But Wait, There’s More: AAVSO also has a program where you can help provide important data on newly-discovered supernovae. The pros know when a supernova goes off nearby from the neutrinos they detect from it. What really is important is how the supernova brightens in its earliest stages, and that’s where the citizen observer comes in. AAVSO has set up a “Supernova Early Warning System” and if you are in the program, they’ll “ping” you when a supernova’s neutrino signature is detected, and tell you where it is. If it is in a favorable part of your sky, you’d then acquire a series of images of that area. This is potential a very important contribution! Find out more about it at: and/or see the September, 2022, issue of Sky and Telescope magazine, page 57.

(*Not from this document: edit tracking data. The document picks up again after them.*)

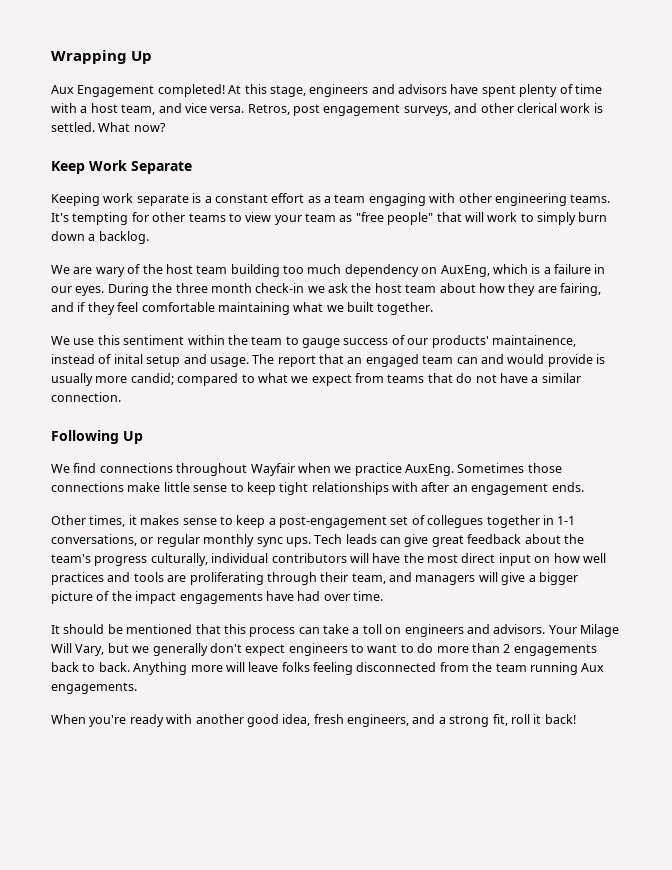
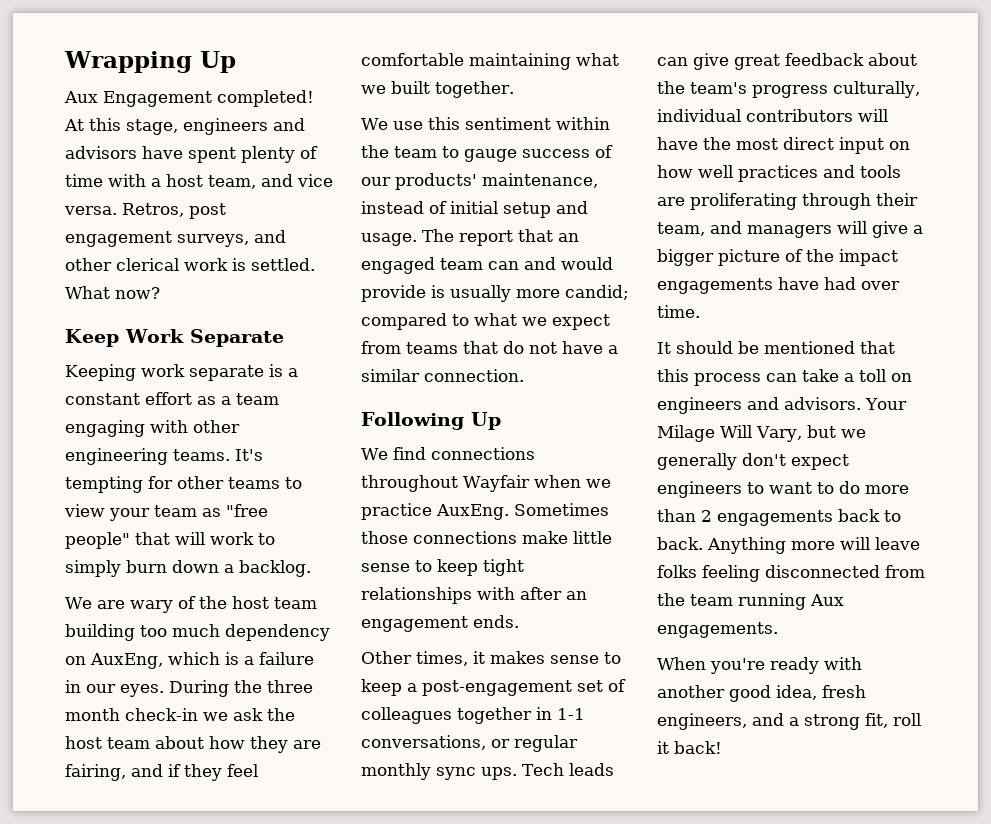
- We use this sentiment within the team to gauge success of our products' maintainence, instead of inital setup and usage.
+ We use this sentiment within the team to gauge success of our products' maintenance, instead of initial setup and usage.
- Other times, it makes sense to keep a post-engagement set of collegues together in 1-1 conversations, or regular monthly sync ups.
+ Other times, it makes sense to keep a post-engagement set of colleagues together in 1-1 conversations, or regular monthly sync ups.

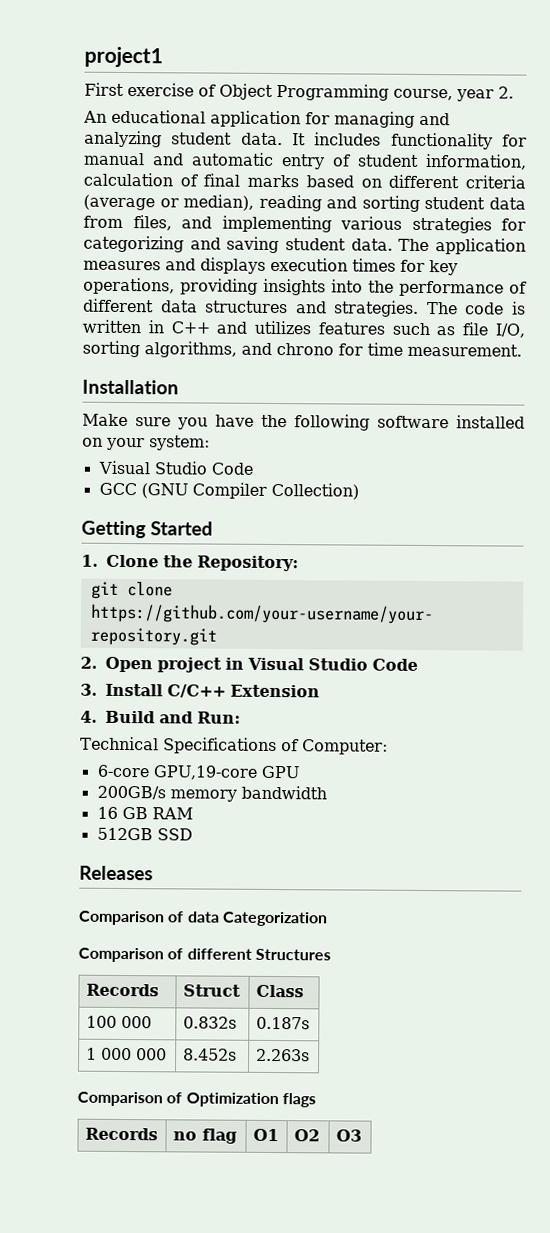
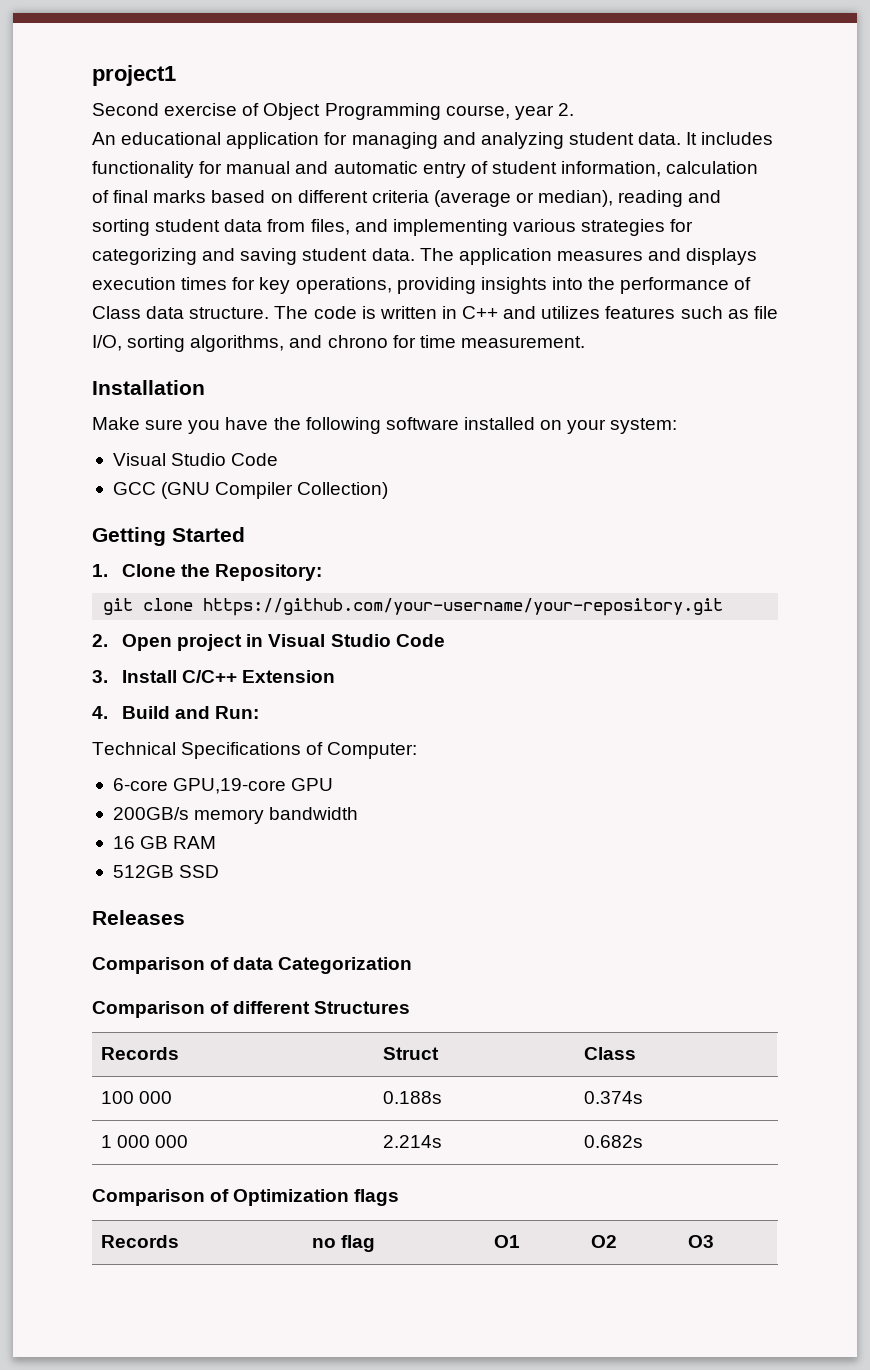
- First exercise of Object Programming course, year 2.
+ Second exercise of Object Programming course, year 2.
- The application measures and displays execution times for key operations, providing insights into the performance of different data structures and strategies.
+ The application measures and displays execution times for key operations, providing insights into the performance of Class data structure.
- 100 000 | 0.832s | 0.187s
+ 100 000 | 0.188s | 0.374s
- 1 000 000 | 8.452s | 2.263s
+ 1 000 000 | 2.214s | 0.682s

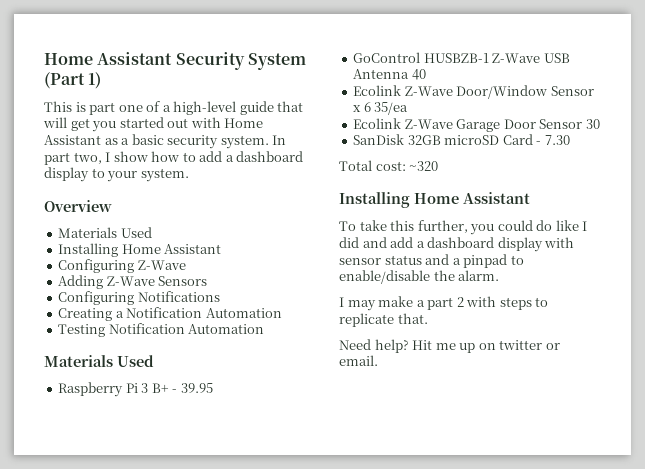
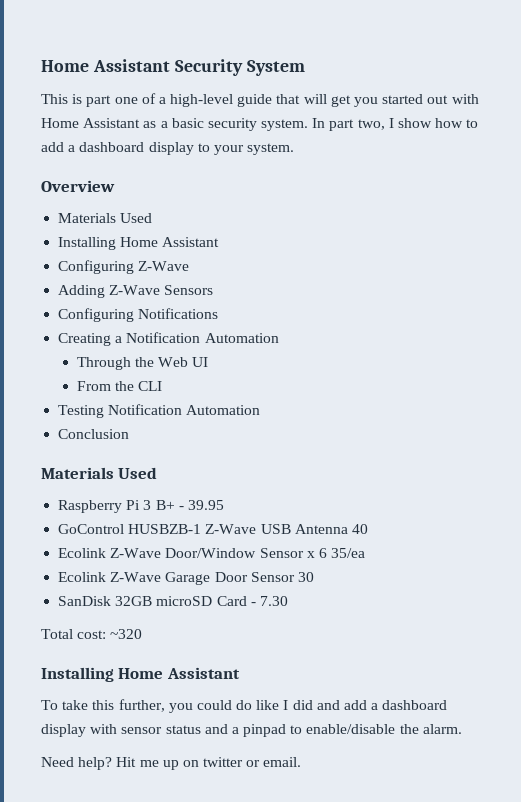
- Home Assistant Security System (Part 1)
+ Home Assistant Security System
+ Through the Web UI
+ From the CLI
+ Conclusion
- I may make a part 2 with steps to replicate that.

Venus Cloud Monitoring: The following CS opportunity is for those of you with a bit more than average telescope technology. Venus has a zone in its atmosphere that have clouds with a high content of sulfuric acid. The zone has three layers, imaginatively named lower, middle, and upper. The lower portion contributes significantly to Venus’ runaway greenhouse, and the upper portion super-rotates. Oddly, the middle zone also shows a disruption that propagates even faster than the super-rotation of the upper zone. The reasons for the disruption, which can be seen in the mid-infrared, have yet to be determined. That’s where you come in.

Study of this phenomenon requires long-term monitoring of Venus in the mid-IR. The original work (here) used data from both the Akatsuki spacecraft presently orbiting Venus and observations by amateurs. More such is needed. You’ll need a telescope of at least 8” aperture, a planetary camera, IR filters, and image-capturing and processing software. For more information, see the July, 2002, issue of Sky and Telescope magazine, page 57. Akatsuki has had an interesting history, for more on that, see here. NASA’s not the only Agency that can snatch victory from the jaws of defeat! 

Those Dratted NEOs: Help NASA Monitor Potential Hazards to Earth! NASA is aggressively exploring asteroids, especially those Near Earth Objects (NEOs) that pose an impact hazard to Earth. We’ve flown by a number of asteroids in the past few years, have landing on some, and have returned/are returning samples of them to Earth. We’re even exploring technologies (e.g. DART) that would allow us to deflect a potential impactor.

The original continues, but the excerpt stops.